また、ユーザー数120万(2013年11月末)を超える人気ブラウザゲーム「艦隊これくしょん(艦これ)」はWindows PC上でのプレイを前提としているため同ゲームの動作プラットフォームとしてWindowsタブレットは脚光を集めた。前述の理由によりWindowsタブレットはモバイルPCの代替としても需要が多く、国内市場の人気は海外市場を上回るほどである。

Microsoftはパソコン全盛の時代には独占的な地位を築いてきた。しかし、パソコンの価格下落と、Android(Google)、iOS(Apple)がネット、クラウドサービスとの連携を深めていった結果、OSの価値は相対的に低くなった。更にAndroid、iOSを搭載した製品がOS無償アップデートで実施していることで、消費者はOSの更新に大きな出費を伴う事に違和感を持ったのは間違いない。その時点でスマートフォン、タブレット等のモバイルデバイスに取り組むにあたってハードウェアビジネスに進出するしか選択肢が無かった。
国内では、新卒社員のパソコンスキル低下が問題になり始めているという。今後若年層でスマートフォンの利用が更に拡大し、利用機会が減少すれば、パソコンスキル低下は更に進む可能性が高い。結果、Microsoftのみならず、一般の企業活動に於いても大きな影響が出る。Windowsタブレットに限定されているとは言え、これまでのビジネスモデルを一部切り崩してまでWindows OSに加え、Powerpointまで利用可能な「Office Home & Business」をWindowsタブレット向けに無償バンドルしたことは、ユーザーのWindows離れやスキル低下に対する同社の危機感の表れであり、Microsoftが置かれている状況が大きく変化していることを示している。
2014年1~3月期における国内のパソコン販売はWindows XPのサポート終了、消費税増税が追い風となり買い替え需要が喚起されて個人・法人需要が共に好調だった。
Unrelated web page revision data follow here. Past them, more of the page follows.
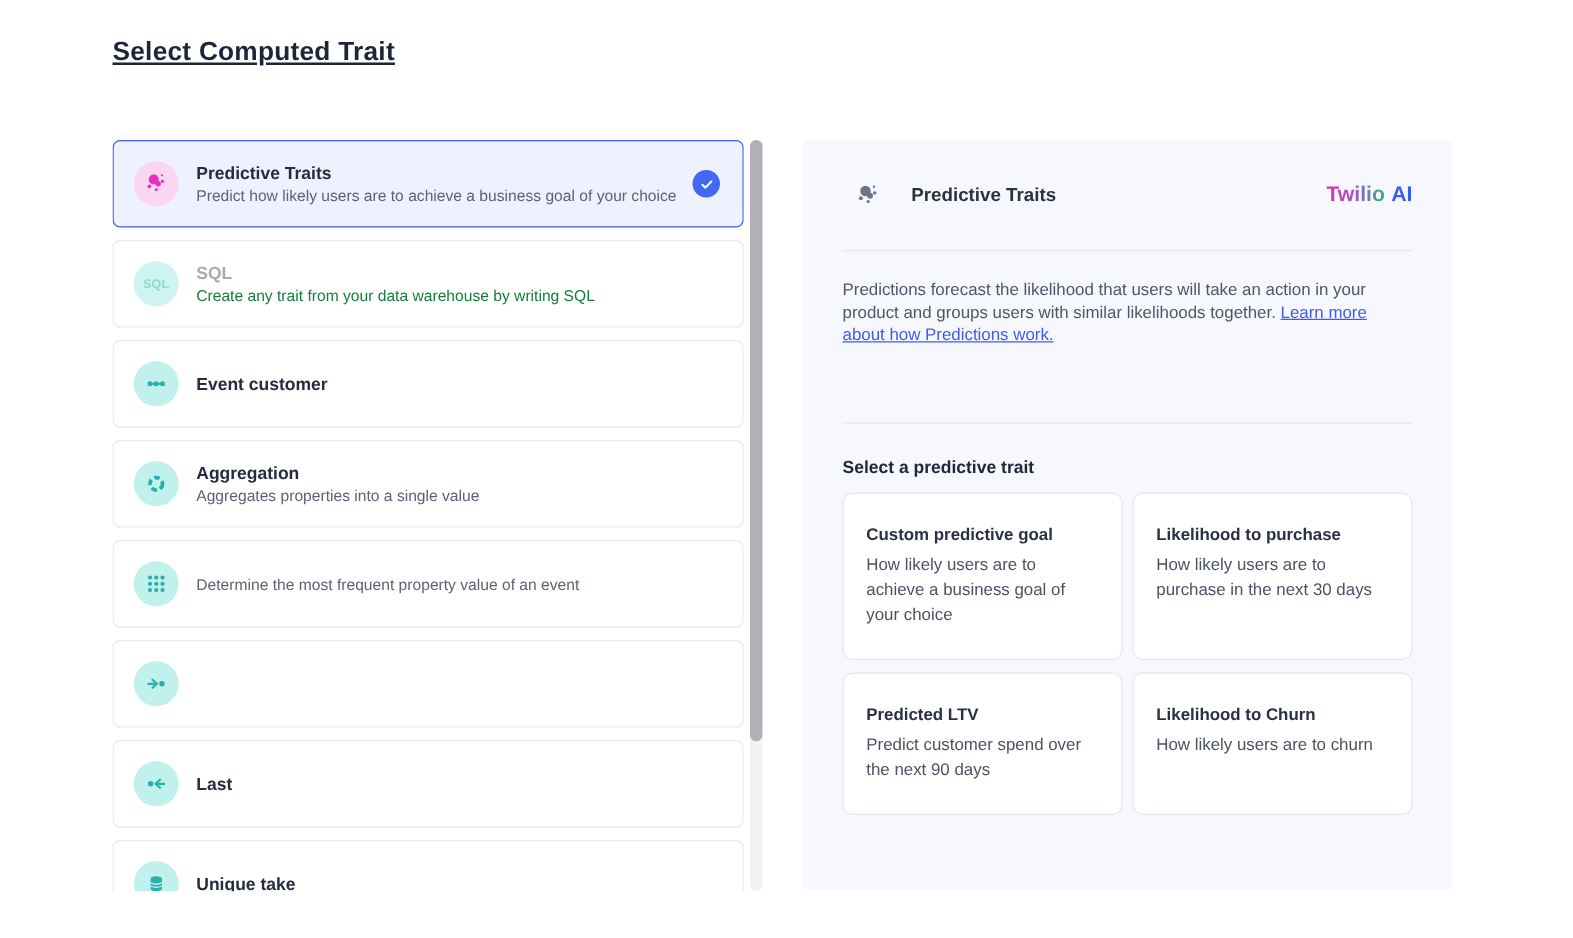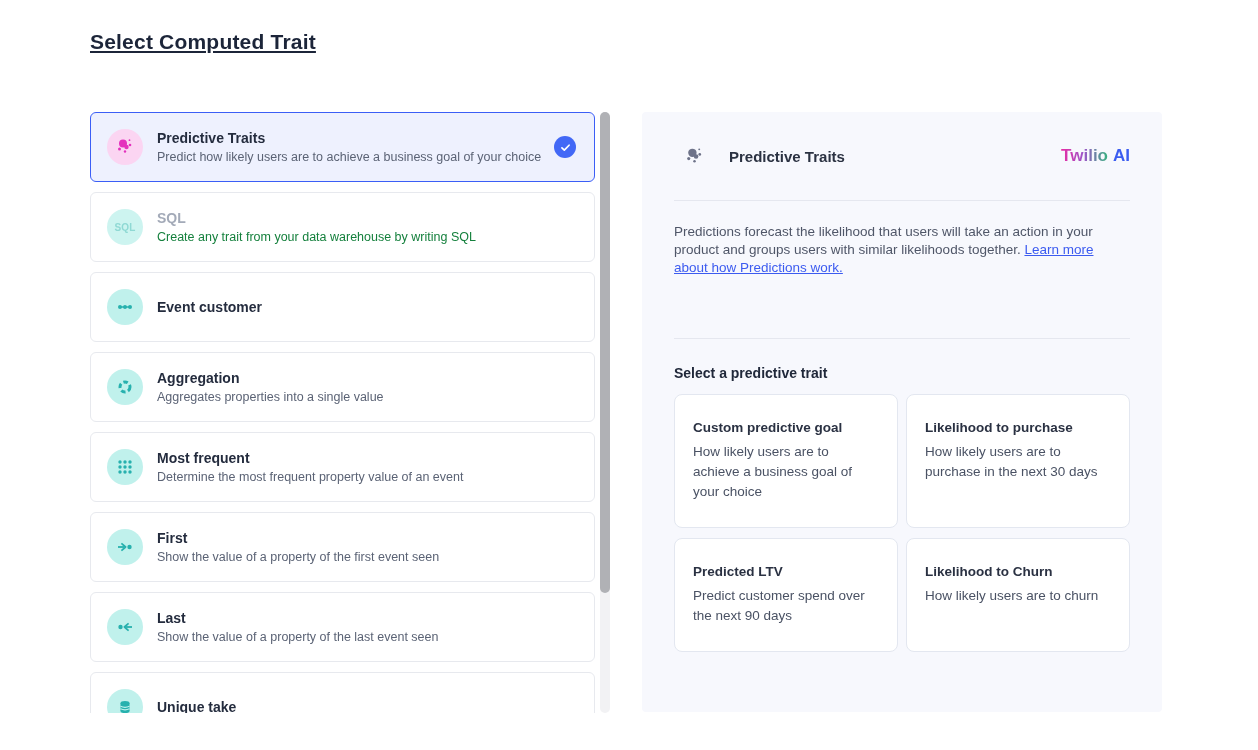--- a/index.html
+++ b/index.html
@@ -163,50 +163,44 @@
           <circle cx="15" cy="5" r="1.7"></circle>
         <circle cx="5" cy="10" r="1.7"></circle>
           <circle cx="10" cy="10" r="1.7"></circle>
           <circle cx="15" cy="10" r="1.7"></circle>
         <circle cx="5" cy="15" r="1.7"></circle>
           <circle cx="10" cy="15" r="1.7"></circle>
           <circle cx="15" cy="15" r="1.7"></circle>
       </svg>
     </span>
     <span class="trait-text">
-      <span class="trait-title">Most frequent</span>
       <span class="trait-desc">Determine the most frequent property value of an event</span>
     </span>
   </div>
 
   <div class="trait-item">
     <span class="icon-circle teal">
       <svg width="20" height="20" viewBox="0 0 20 20">
         <line x1="3" y1="10" x2="9.5" y2="10" stroke="#27b1ae" stroke-width="1.8"></line>
         <path d="M7 6.8 L10.6 10 L7 13.2" fill="none" stroke="#27b1ae" stroke-width="1.8" stroke-linecap="round" stroke-linejoin="round"></path>
         <circle cx="14.5" cy="10" r="2.2" fill="#27b1ae"></circle>
       </svg>
     </span>
-    <span class="trait-text">
-      <span class="trait-title">First</span>
-      <span class="trait-desc">Show the value of a property of the first event seen</span>
-    </span>
   </div>
 
   <div class="trait-item">
     <span class="icon-circle teal">
       <svg width="20" height="20" viewBox="0 0 20 20">
         <circle cx="5.5" cy="10" r="2.2" fill="#27b1ae"></circle>
         <path d="M13 6.8 L9.4 10 L13 13.2" fill="none" stroke="#27b1ae" stroke-width="1.8" stroke-linecap="round" stroke-linejoin="round"></path>
         <line x1="10.5" y1="10" x2="17" y2="10" stroke="#27b1ae" stroke-width="1.8"></line>
       </svg>
     </span>
     <span class="trait-text">
       <span class="trait-title">Last</span>
-      <span class="trait-desc">Show the value of a property of the last event seen</span>
     </span>
   </div>
 
   <div class="trait-item">
     <span class="icon-circle teal">
       <svg width="20" height="20" viewBox="0 0 20 20">
         <rect x="5.5" y="6" width="9" height="8" fill="#27b1ae"></rect>
         <ellipse cx="10" cy="6" rx="4.5" ry="2" fill="#27b1ae"></ellipse>
         <ellipse cx="10" cy="14" rx="4.5" ry="2" fill="#27b1ae"></ellipse>
         <path d="M5.5 9.3 Q10 11.4 14.5 9.3" fill="none" stroke="#c0f1ec" stroke-width="1.1"></path>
消費税増税後も落ち込みは少なく個人需要が堅調である。しかし、中長期的に見ればスマートフォン・タブレットとの競合によりパソコンの出荷台数は減少に向かう可能性が高い。無償化によりWindowsタブレットの実売価格はApple「iPad」より安価になっており、Officeアプリの搭載により差別化にも成功している。今後各社から積極的な新製品導入が期待できる点から考えてもWindowsタブレットは一定の地位を築く可能性が高い。
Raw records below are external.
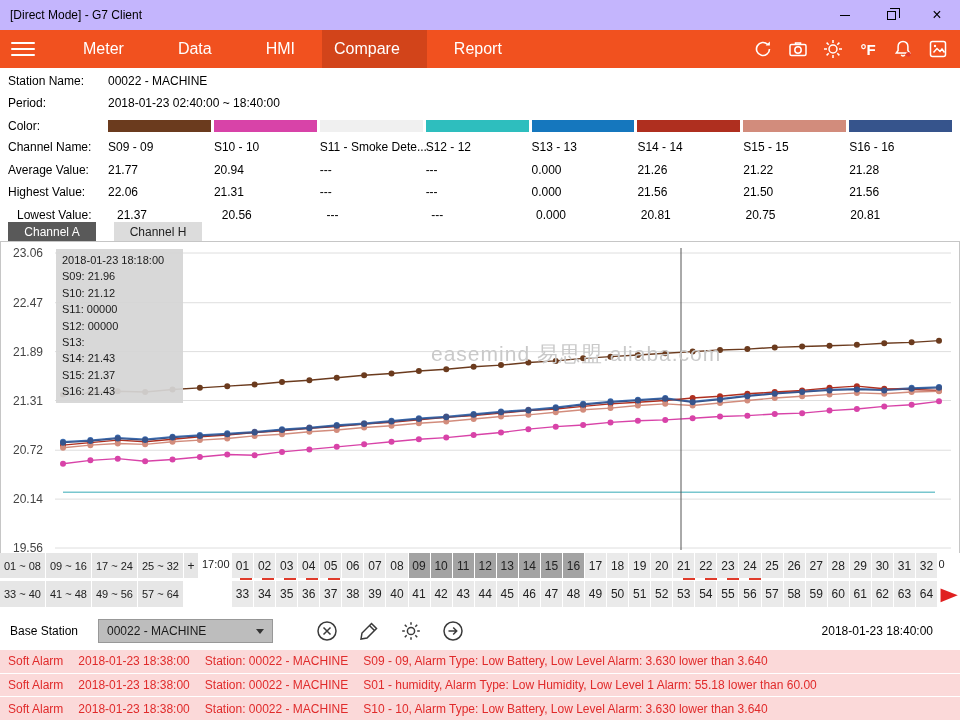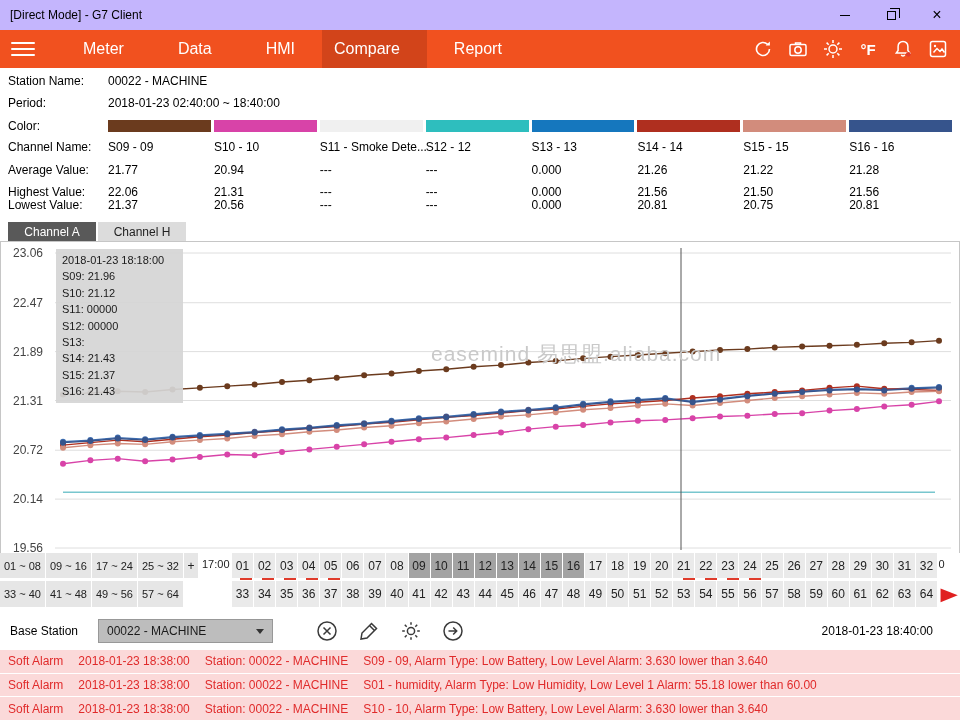--- a/index.html
+++ b/index.html
@@ -29,21 +29,21 @@
   
   .info { position:absolute; top:68px; left:0; right:0; height:154px; background:#fff; }
   .info-row { position:absolute; left:8px; right:5px; height:22px; display:flex; align-items:center; }
   .info-label { width:100px; flex:none; color:#000; }
   .info-single { color:#000; }
   .info-cols { flex:1; display:grid; grid-template-columns:repeat(8,1fr); align-items:center; }
   .color-bar { height:12px; margin-right:3px; }
   .col-cell { overflow:hidden; white-space:nowrap; color:#000; }
 
   
-  .channel-tabs { position:absolute; top:222px; left:8px; display:flex; gap:2px; }
+  .channel-tabs { position:absolute; top:222px; left:8px; display:flex; gap:18px; }
   .ctab { width:88px; height:19px; display:flex; align-items:center; justify-content:center; font-size:12px; background:#DCDCDC; color:#222; }
   .ctab.active { background:#595959; color:#fff; }
 
   
   .chart { position:absolute; top:241px; left:0; width:960px; height:312px; background:#fff; border:1px solid #C6C6C6; border-bottom:none; }
   .chart svg { position:absolute; left:0; top:0; }
   .tooltip { position:absolute; left:55px; top:7px; width:127px; background:rgba(213,213,213,0.93); padding:3px 6px; font-size:11px; line-height:16.4px; color:#1a1a1a; z-index:3; }
   .watermark { position:absolute; left:430px; top:98px; font-size:21px; color:#C9C9C9; letter-spacing:1px; z-index:2; }
 
   
@@ -198,21 +198,21 @@
         <div class="col-cell">22.06</div>
         <div class="col-cell">21.31</div>
         <div class="col-cell">---</div>
         <div class="col-cell">---</div>
         <div class="col-cell">0.000</div>
         <div class="col-cell">21.56</div>
         <div class="col-cell">21.50</div>
         <div class="col-cell">21.56</div>
       </div>
   </div>
-  <div class="info-row" style="top:126px;">
+  <div class="info-row" style="top:136px;margin-left:9px;">
     <div class="info-label">Lowest Value:</div>
     <div class="info-cols" id="low-cols">
         <div class="col-cell">21.37</div>
         <div class="col-cell">20.56</div>
         <div class="col-cell">---</div>
         <div class="col-cell">---</div>
         <div class="col-cell">0.000</div>
         <div class="col-cell">20.81</div>
         <div class="col-cell">20.75</div>
         <div class="col-cell">20.81</div>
Microsoftは個人及び法人向けに各種クラウドサービスを提供してきた。しかし、それらの多くはことごとく他のネット起業のサービスに取って替わられているのが実情である。日本市場はWebブラウザ「Internet Explorer」の利用率が高い市場でWebブラウザの市場シェアは約50%を占め、世界平均約30%を大きく超えている。またOfficeが有償で成立している数少ない市場である。一方でWindows Phoneの市場は皆無であり、家庭用ゲーム機「Xbox」のシェアが非常に低いなど海外と異なる点も存在する。Microsoftは自社が置かれている状況を冷静に分析し、自社サービスと端末で提供出来るベストなソリューション構築を目指すべきだと考える。特にゲーム分野はMicrosoftが弱い部分である。日本では幸いにも「艦これ」が大人気となった。「艦これ」にMicrosoftは関わっていないが、同ゲームの成功要因を分析し、WindowsPhone、Windows OS、Xboxとの連携に生かすことができればAndroid、iOSとの差別化を図ることが可能になり、ゲームプラットフォームとしてのWindowsの魅力が高まり、WindowsPhoneの日本市場再参入に繋がっていく筈である。